> [WHAT TO WORK ON]
Print the entries below in their entirety, exactly as they are written.

[EXERCISE DATA Boundary: Start]

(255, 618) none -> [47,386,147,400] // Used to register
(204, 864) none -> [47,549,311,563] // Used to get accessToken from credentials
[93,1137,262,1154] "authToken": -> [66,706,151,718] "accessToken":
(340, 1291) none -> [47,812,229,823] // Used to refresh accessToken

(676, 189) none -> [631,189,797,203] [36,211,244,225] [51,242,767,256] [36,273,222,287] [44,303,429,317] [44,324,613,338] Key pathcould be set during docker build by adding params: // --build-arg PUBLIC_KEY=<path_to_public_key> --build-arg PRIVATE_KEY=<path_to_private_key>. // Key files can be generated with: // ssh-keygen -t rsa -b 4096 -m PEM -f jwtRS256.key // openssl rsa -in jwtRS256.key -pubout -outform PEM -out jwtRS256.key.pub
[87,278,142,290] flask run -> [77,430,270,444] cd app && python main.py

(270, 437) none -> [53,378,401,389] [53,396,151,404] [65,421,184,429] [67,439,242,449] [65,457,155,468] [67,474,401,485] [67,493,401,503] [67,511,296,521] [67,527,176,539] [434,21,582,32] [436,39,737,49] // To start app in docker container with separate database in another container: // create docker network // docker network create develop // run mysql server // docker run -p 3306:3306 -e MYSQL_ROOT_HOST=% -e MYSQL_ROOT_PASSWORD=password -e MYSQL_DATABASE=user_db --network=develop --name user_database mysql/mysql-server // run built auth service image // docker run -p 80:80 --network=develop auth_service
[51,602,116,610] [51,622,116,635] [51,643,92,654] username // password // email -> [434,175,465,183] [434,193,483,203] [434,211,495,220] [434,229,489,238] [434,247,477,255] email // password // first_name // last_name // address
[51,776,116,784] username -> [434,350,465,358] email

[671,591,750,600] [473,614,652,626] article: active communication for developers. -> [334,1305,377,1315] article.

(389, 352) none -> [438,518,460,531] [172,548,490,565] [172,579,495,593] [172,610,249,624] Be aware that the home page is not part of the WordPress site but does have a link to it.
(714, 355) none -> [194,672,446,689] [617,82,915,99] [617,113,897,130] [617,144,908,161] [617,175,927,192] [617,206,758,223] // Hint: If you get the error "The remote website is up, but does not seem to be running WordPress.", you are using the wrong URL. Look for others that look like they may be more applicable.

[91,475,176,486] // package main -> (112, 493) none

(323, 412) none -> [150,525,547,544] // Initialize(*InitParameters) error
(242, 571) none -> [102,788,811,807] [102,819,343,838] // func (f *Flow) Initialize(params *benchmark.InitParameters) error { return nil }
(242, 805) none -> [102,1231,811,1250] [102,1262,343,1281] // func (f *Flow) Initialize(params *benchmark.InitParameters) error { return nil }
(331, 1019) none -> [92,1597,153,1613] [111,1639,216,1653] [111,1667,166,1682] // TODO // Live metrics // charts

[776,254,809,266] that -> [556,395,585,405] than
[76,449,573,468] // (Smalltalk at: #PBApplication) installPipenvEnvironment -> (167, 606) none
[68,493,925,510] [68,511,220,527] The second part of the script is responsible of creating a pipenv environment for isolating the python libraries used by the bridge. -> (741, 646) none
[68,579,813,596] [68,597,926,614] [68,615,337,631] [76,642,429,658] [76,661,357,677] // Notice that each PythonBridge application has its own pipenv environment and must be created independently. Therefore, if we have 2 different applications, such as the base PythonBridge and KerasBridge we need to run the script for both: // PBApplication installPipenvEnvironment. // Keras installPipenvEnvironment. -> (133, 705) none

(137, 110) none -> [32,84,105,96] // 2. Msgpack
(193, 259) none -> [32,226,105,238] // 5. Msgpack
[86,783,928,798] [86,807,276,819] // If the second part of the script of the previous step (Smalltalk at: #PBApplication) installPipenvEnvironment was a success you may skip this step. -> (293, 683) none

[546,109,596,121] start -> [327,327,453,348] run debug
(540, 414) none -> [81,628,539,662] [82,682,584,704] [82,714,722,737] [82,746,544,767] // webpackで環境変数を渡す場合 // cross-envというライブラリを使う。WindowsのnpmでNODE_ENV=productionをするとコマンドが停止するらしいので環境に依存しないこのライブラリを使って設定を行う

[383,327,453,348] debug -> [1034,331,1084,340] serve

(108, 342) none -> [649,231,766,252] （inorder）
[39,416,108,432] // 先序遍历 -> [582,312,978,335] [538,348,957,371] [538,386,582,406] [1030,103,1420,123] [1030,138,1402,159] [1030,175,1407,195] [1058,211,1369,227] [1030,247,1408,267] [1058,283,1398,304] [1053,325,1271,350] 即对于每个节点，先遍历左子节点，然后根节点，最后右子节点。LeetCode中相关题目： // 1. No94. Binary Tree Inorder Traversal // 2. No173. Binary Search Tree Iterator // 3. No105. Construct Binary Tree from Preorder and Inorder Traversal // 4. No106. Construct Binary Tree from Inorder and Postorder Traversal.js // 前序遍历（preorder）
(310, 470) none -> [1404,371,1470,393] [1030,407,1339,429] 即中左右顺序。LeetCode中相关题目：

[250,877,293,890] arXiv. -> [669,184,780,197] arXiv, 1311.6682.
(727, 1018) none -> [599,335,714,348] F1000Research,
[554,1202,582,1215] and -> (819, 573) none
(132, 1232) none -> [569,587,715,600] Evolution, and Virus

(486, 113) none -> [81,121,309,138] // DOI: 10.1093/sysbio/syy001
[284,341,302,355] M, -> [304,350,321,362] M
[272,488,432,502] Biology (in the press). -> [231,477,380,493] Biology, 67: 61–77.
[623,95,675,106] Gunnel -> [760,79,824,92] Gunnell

[EXERCISE DATA Boundary: End]

> [RESPONSE BELOW]
(255, 618) none -> [47,386,147,400] // Used to register
(204, 864) none -> [47,549,311,563] // Used to get accessToken from credentials
[93,1137,262,1154] "authToken": -> [66,706,151,718] "accessToken":
(340, 1291) none -> [47,812,229,823] // Used to refresh accessToken

(676, 189) none -> [631,189,797,203] [36,211,244,225] [51,242,767,256] [36,273,222,287] [44,303,429,317] [44,324,613,338] Key pathcould be set during docker build by adding params: // --build-arg PUBLIC_KEY=<path_to_public_key> --build-arg PRIVATE_KEY=<path_to_private_key>. // Key files can be generated with: // ssh-keygen -t rsa -b 4096 -m PEM -f jwtRS256.key // openssl rsa -in jwtRS256.key -pubout -outform PEM -out jwtRS256.key.pub
[87,278,142,290] flask run -> [77,430,270,444] cd app && python main.py

(270, 437) none -> [53,378,401,389] [53,396,151,404] [65,421,184,429] [67,439,242,449] [65,457,155,468] [67,474,401,485] [67,493,401,503] [67,511,296,521] [67,527,176,539] [434,21,582,32] [436,39,737,49] // To start app in docker container with separate database in another container: // create docker network // docker network create develop // run mysql server // docker run -p 3306:3306 -e MYSQL_ROOT_HOST=% -e MYSQL_ROOT_PASSWORD=password -e MYSQL_DATABASE=user_db --network=develop --name user_database mysql/mysql-server // run built auth service image // docker run -p 80:80 --network=develop auth_service
[51,602,116,610] [51,622,116,635] [51,643,92,654] username // password // email -> [434,175,465,183] [434,193,483,203] [434,211,495,220] [434,229,489,238] [434,247,477,255] email // password // first_name // last_name // address
[51,776,116,784] username -> [434,350,465,358] email

[671,591,750,600] [473,614,652,626] article: active communication for developers. -> [334,1305,377,1315] article.

(389, 352) none -> [438,518,460,531] [172,548,490,565] [172,579,495,593] [172,610,249,624] Be aware that the home page is not part of the WordPress site but does have a link to it.
(714, 355) none -> [194,672,446,689] [617,82,915,99] [617,113,897,130] [617,144,908,161] [617,175,927,192] [617,206,758,223] // Hint: If you get the error "The remote website is up, but does not seem to be running WordPress.", you are using the wrong URL. Look for others that look like they may be more applicable.

[91,475,176,486] // package main -> (112, 493) none

(323, 412) none -> [150,525,547,544] // Initialize(*InitParameters) error
(242, 571) none -> [102,788,811,807] [102,819,343,838] // func (f *Flow) Initialize(params *benchmark.InitParameters) error { return nil }
(242, 805) none -> [102,1231,811,1250] [102,1262,343,1281] // func (f *Flow) Initialize(params *benchmark.InitParameters) error { return nil }
(331, 1019) none -> [92,1597,153,1613] [111,1639,216,1653] [111,1667,166,1682] // TODO // Live metrics // charts

[776,254,809,266] that -> [556,395,585,405] than
[76,449,573,468] // (Smalltalk at: #PBApplication) installPipenvEnvironment -> (167, 606) none
[68,493,925,510] [68,511,220,527] The second part of the script is responsible of creating a pipenv environment for isolating the python libraries used by the bridge. -> (741, 646) none
[68,579,813,596] [68,597,926,614] [68,615,337,631] [76,642,429,658] [76,661,357,677] // Notice that each PythonBridge application has its own pipenv environment and must be created independently. Therefore, if we have 2 different applications, such as the base PythonBridge and KerasBridge we need to run the script for both: // PBApplication installPipenvEnvironment. // Keras installPipenvEnvironment. -> (133, 705) none

(137, 110) none -> [32,84,105,96] // 2. Msgpack
(193, 259) none -> [32,226,105,238] // 5. Msgpack
[86,783,928,798] [86,807,276,819] // If the second part of the script of the previous step (Smalltalk at: #PBApplication) installPipenvEnvironment was a success you may skip this step. -> (293, 683) none

[546,109,596,121] start -> [327,327,453,348] run debug
(540, 414) none -> [81,628,539,662] [82,682,584,704] [82,714,722,737] [82,746,544,767] // webpackで環境変数を渡す場合 // cross-envというライブラリを使う。WindowsのnpmでNODE_ENV=productionをするとコマンドが停止するらしいので環境に依存しないこのライブラリを使って設定を行う

[383,327,453,348] debug -> [1034,331,1084,340] serve

(108, 342) none -> [649,231,766,252] （inorder）
[39,416,108,432] // 先序遍历 -> [582,312,978,335] [538,348,957,371] [538,386,582,406] [1030,103,1420,123] [1030,138,1402,159] [1030,175,1407,195] [1058,211,1369,227] [1030,247,1408,267] [1058,283,1398,304] [1053,325,1271,350] 即对于每个节点，先遍历左子节点，然后根节点，最后右子节点。LeetCode中相关题目： // 1. No94. Binary Tree Inorder Traversal // 2. No173. Binary Search Tree Iterator // 3. No105. Construct Binary Tree from Preorder and Inorder Traversal // 4. No106. Construct Binary Tree from Inorder and Postorder Traversal.js // 前序遍历（preorder）
(310, 470) none -> [1404,371,1470,393] [1030,407,1339,429] 即中左右顺序。LeetCode中相关题目：

[250,877,293,890] arXiv. -> [669,184,780,197] arXiv, 1311.6682.
(727, 1018) none -> [599,335,714,348] F1000Research,
[554,1202,582,1215] and -> (819, 573) none
(132, 1232) none -> [569,587,715,600] Evolution, and Virus

(486, 113) none -> [81,121,309,138] // DOI: 10.1093/sysbio/syy001
[284,341,302,355] M, -> [304,350,321,362] M
[272,488,432,502] Biology (in the press). -> [231,477,380,493] Biology, 67: 61–77.
[623,95,675,106] Gunnel -> [760,79,824,92] Gunnell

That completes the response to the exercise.